Bhagwati imagines his trump card is the argument that if conversion is allowed for Christians and Muslims, it must be allowed to Hindus as well. No person committed to an egalitarian legal regime would have any disagreement with such a proposition. What he does not seem to recognise, is that the Indian state does not provide and indeed, has almost never provided, a level playing ground for the freedom of religion. Where Hindu nationalism and its associated form of Hinduism are the privileged ideology and religion, one must recognise that if there is any coercion involved with conversion, it comes into play when persons are forced to convert to Hinduism. Failing any state support, it is difficult to imagine coercion when persons choose to align with Christianity, Islam or Buddhism. Indeed, conversions to these latter faith practices are signs of protest against the Brahmanical order that the Indian state upholds. Any shift away from Hinduism is filled with the threat of state and extra-state violence.
Bhagwati’s article may demonstrate the problems with Nehurvian secularism, but his assertion at this point in time also highlights the continuing, and growing, problems with the Indian republic. Additionally it alsofocuses attention on the manner in which these groups and families who formerly pledged allegiance to the Nehru-Gandhi family are now coalescing around the SanghParivar.This shift of elite groups towards the BJP should be read as a matter of great concern, given that it demonstrates how consent is being manufactured for the deeply troubling acts of the BJP regime both at the Centre, as well as in states where they hold sway.
This response to Bhagwati would not be complete without one final argument.
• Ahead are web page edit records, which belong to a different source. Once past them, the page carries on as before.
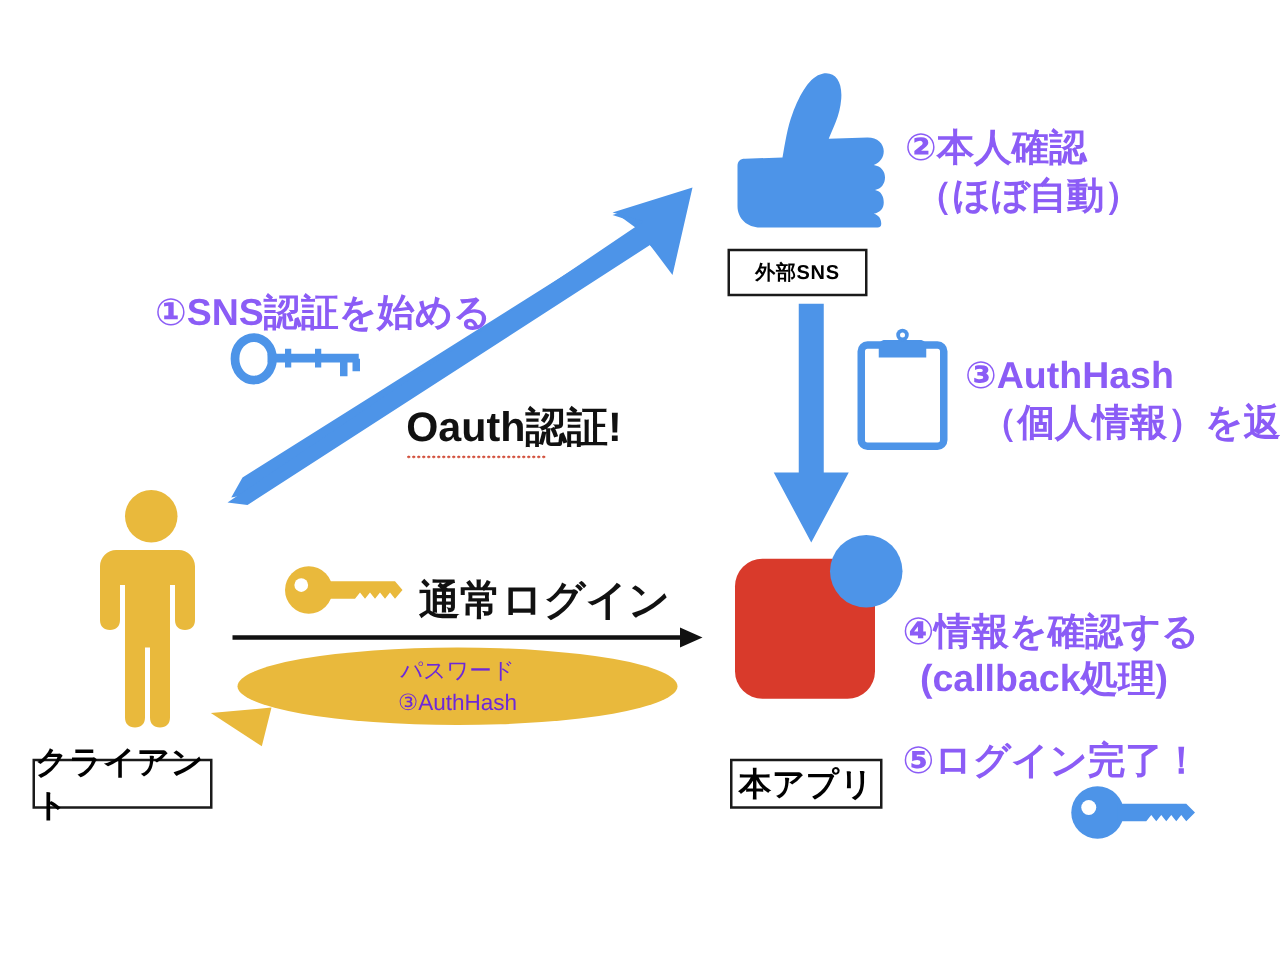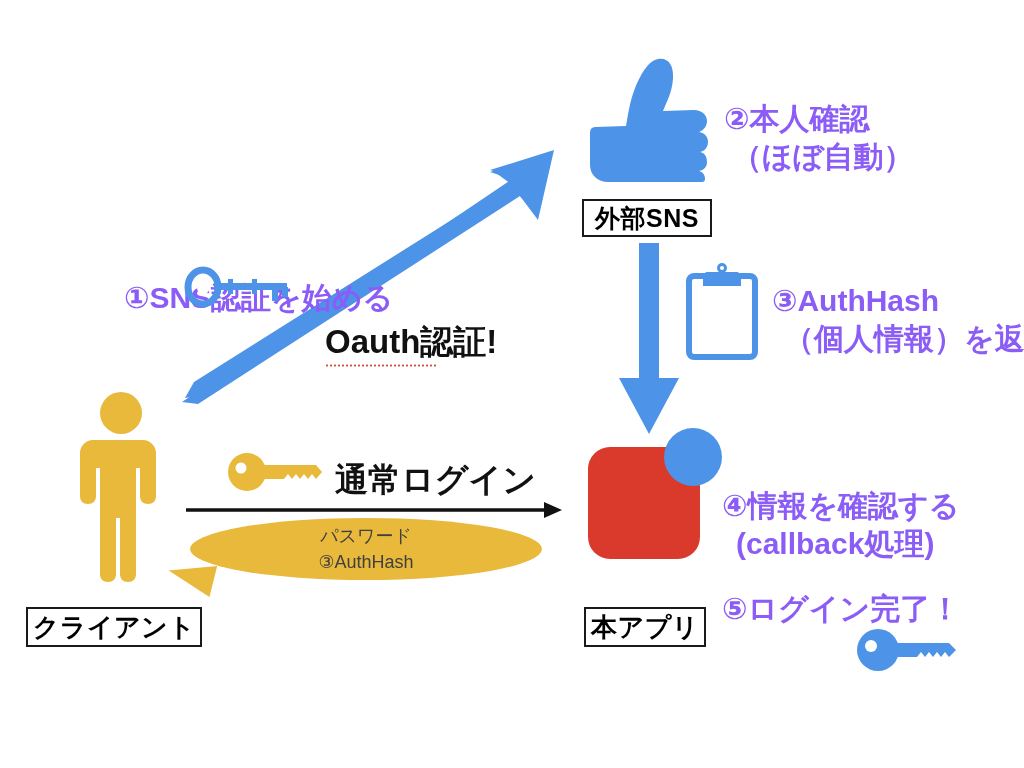--- a/index.html
+++ b/index.html
@@ -64,21 +64,21 @@
   }
 
   
   .bubble {
     background: #e9b93c;
     border-radius: 50%;
     display: flex;
     flex-direction: column;
     align-items: center;
     justify-content: center;
-    color: #404040;
+    color: #6d28d9;
     text-align: center;
     line-height: 1.45;
   }
   .bubble-tail {
     width: 0; height: 0;
     border-top: 16px solid transparent;
     border-bottom: 16px solid transparent;
     border-right: 46px solid #e9b93c;
   }
 
@@ -108,30 +108,30 @@
   <svg class="abs" style="left:578px; top:55px; width:132px; height:128px;" viewBox="0 0 132 128">
     <path d="M 12,78 C 12,74 14,72 18,72 L 48,71 C 50,60 52,46 56,36
              C 62,20 70,6 80,4 C 90,2 96,10 95,24 C 94,38 88,48 85,56
              L 116,55 C 124,55 129,60 129,66 C 129,71 126,75 121,77
              C 127,78 130,82 130,87 C 130,92 127,96 122,97
              C 127,98 129,102 129,107 C 129,112 126,115 121,116
              C 125,117 127,120 127,124 C 127,126 126,127 124,127
              L 30,127 C 20,127 12,120 12,110 Z" fill="#4d94e8"></path>
   </svg>
 
-  <div class="abs label-box" style="left:582px; top:199px; width:130px; height:38px; font-size:25px;">
+  <div class="abs label-box" style="left:582px; top:199px; width:112px; height:38px; font-size:16px;">
     <span>外部SNS</span>
   </div>
 
   <div class="abs anno" style="left:724px; top:100px; font-size:30px; text-align:left;">
     <span class="anno-line">②本人確認</span>
     <span class="anno-line" style="padding-left:8px;">（ほぼ自動）</span>
   </div>
 
-  <div class="abs anno" style="left:124px; top:232px; font-size:30px;margin-top:47px;">
+  <div class="abs anno" style="left:124px; top:232px; font-size:30px;">
     <span>①SNS認証を始める</span>
   </div>
 
   <svg class="abs" style="left:186px; top:268px; width:104px; height:38px;" viewBox="0 0 104 38">
     <ellipse cx="17" cy="19" rx="15" ry="17" fill="none" stroke="#4d94e8" stroke-width="7"></ellipse>
     <ellipse cx="17" cy="19" rx="6" ry="9" fill="#ffffff"></ellipse>
     <rect x="28" y="15" width="73" height="7" fill="#4d94e8"></rect>
     <rect x="42" y="11" width="5" height="15" fill="#4d94e8"></rect>
     <rect x="66" y="11" width="5" height="15" fill="#4d94e8"></rect>
     <rect x="86" y="19" width="6" height="14" fill="#4d94e8"></rect>
@@ -206,21 +206,21 @@
     <span class="anno-line">⑤ログイン完了！</span>
   </div>
 
   <svg class="abs" style="left:856px; top:628px; width:102px; height:44px;" viewBox="0 0 102 44">
     <circle cx="22" cy="22" r="21" fill="#4d94e8"></circle>
     <circle cx="15" cy="18" r="6" fill="#ffffff"></circle>
     <path d="M 38,15 L 93,15 L 100,22 L 93,29 L 89,24 L 85,29 L 81,24 L 77,29
              L 73,24 L 69,29 L 65,24 L 61,29 L 38,29 Z" fill="#4d94e8"></path>
   </svg>
 
-  <div class="abs label-box" style="left:26px; top:607px; width:176px; height:40px; font-size:26px;">
+  <div class="abs label-box" style="left:26px; top:607px; width:144px; height:40px; font-size:26px;">
     <span>クライアント</span>
   </div>
 
   <div class="abs label-box" style="left:584px; top:607px; width:122px; height:40px; font-size:26px;">
     <span>本アプリ</span>
   </div>
 
 </div>
 
 </body></html>

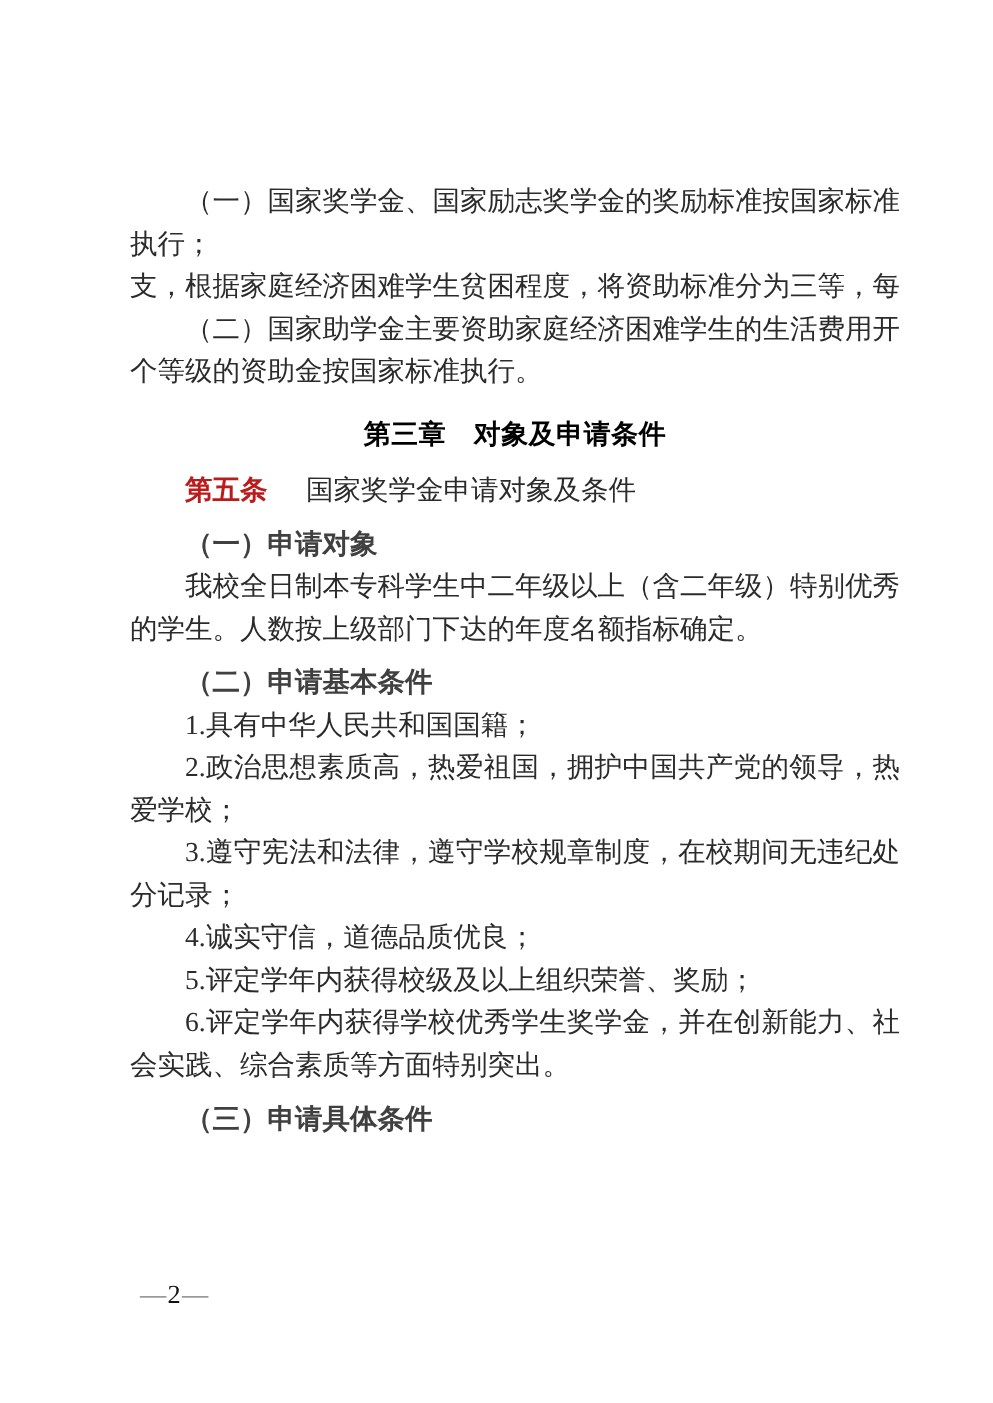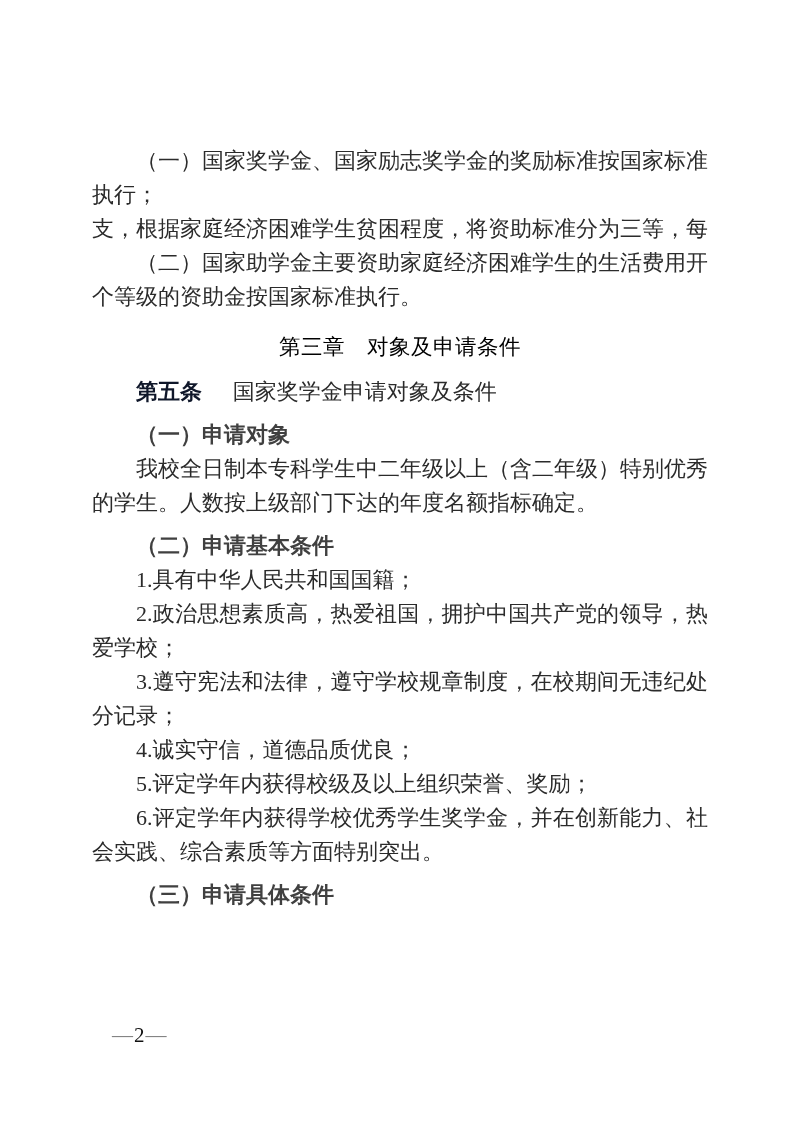--- a/index.html
+++ b/index.html
@@ -7,46 +7,46 @@
     position: relative;
     width: 794px;
     height: 1122px;
     background: #ffffff;
     overflow: hidden;
     font-family: "Liberation Serif", serif;
     color: #2b2b2b;
   }
   .content {
     position: absolute;
-    left: 92px;
+    left: 104px;
     top: 144px;
     width: 616px;
     font-size: 22px;
     line-height: 34px;
   }
   .ln {
     text-align: justify;
     white-space: pre-wrap;
     min-height: 34px;
   }
   .ln.full { text-align-last: justify; text-justify: inter-character; }
   .indent { text-indent: 2em; }
   .subhead { font-weight: 700; color: #404040; margin-top: 9px; }
   .chapter {
     text-align: center;
     text-align-last: center;
     font-family: "Liberation Sans", sans-serif;
-    font-weight: 400;
+    font-weight: 700;
     color: #000000;
     font-size: 21.5px;
     margin-top: 16px;
     margin-bottom: 11px;
     letter-spacing: 0.5px;
   }
-  .article-term { font-weight: 700; color: #0f172a; margin-right: 1.4em; }
+  .article-term { font-weight: 700; color: #b91c1c; margin-right: 1.4em; }
   .footer {
     position: absolute;
     left: 112px;
     top: 1024px;
     font-size: 21px;
     line-height: 22px;
     white-space: pre;
   }
   .footer .dash { color: #7d7d7d; }
   .footer .num { color: #111111; padding: 0 1px; }

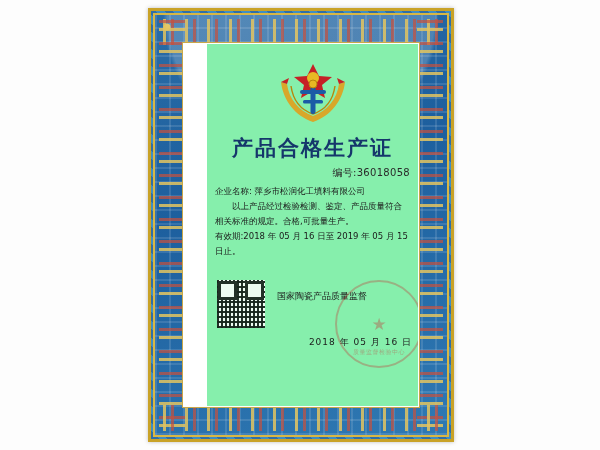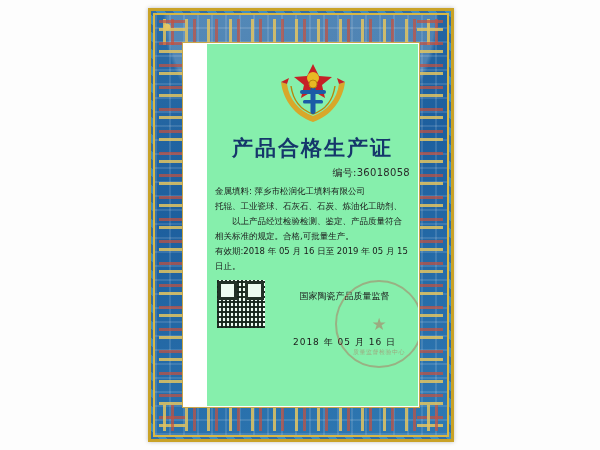--- a/index.html
+++ b/index.html
@@ -170,32 +170,32 @@
   }
   .qr::before { left: 1px; top: 1px; }
   .qr::after  { right: 1px; top: 1px; }
 
   
   .issuer {
     position: absolute;
     top: 244px;
     left: 70px;
     right: 6px;
-    text-align: center;
+    text-align: left;
     font-family: "DejaVu Sans", sans-serif;
     font-size: 9px;
     line-height: 17px;
     color: #1a1a1a;
   }
   .issue-date {
     position: absolute;
     top: 292px;
     left: 70px;
     right: 6px;
-    text-align: center;
+    text-align: right;
     font-family: "DejaVu Sans", sans-serif;
     font-size: 9px;
     color: #1a1a1a;
     letter-spacing: 1px;
   }
 
   
   .seal {
     position: absolute;
     left: 128px;
@@ -259,22 +259,21 @@
         </g>
       </svg>
 
       <div class="cert-title">产品合格生产证</div>
 
       <div class="serial">
         <span>编号:</span><span>36018058</span>
       </div>
 
       <div class="body-block">
-        <div class="body-line">金属填料: 萍乡市松润化工填料有限公司</div>
-        <div class="body-line">托辊、工业瓷球、石灰石、石炭、炼油化工助剂、</div>
+        <div class="body-line">企业名称: 萍乡市松润化工填料有限公司</div>
         <div class="body-line indent">以上产品经过检验检测、鉴定、产品质量符合</div>
         <div class="body-line">相关标准的规定。合格,可批量生产。</div>
         <div class="body-line">有效期:2018 年 05 月 16 日至 2019 年 05 月 15 日止。</div>
       </div>
 
       <div class="qr"></div>
 
       <div class="issuer">
         <div>国家陶瓷产品质量监督</div>
       </div>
It would be wrong and irresponsible to suggest that there is no difference between Nehruvian secularism and Modi’s Hindutva regime. The former allowed for a modicum of participation to dominant caste elites among minority groups, and the exercise of power was veiled. In the case of the Modi-led state, all pretence has been dropped and the space for non-Hindu elites is also shrinking. This was perhaps abundantly clear with Julio Ribeiro’s recent cry of anguish. While Ribeiro’s cry does capture the sense many Christians in India feel, as was recently pointed out, it should also be seen as a cry from the tribe of elite Christians who had pledged their life in service to the Indian state. That Bhagwati fails to read this demand for continued inclusion but brushes it off as mischievous says a lot about the climate in the country.
The author is a post-doctoral scholar at the University Institute of Lisbon.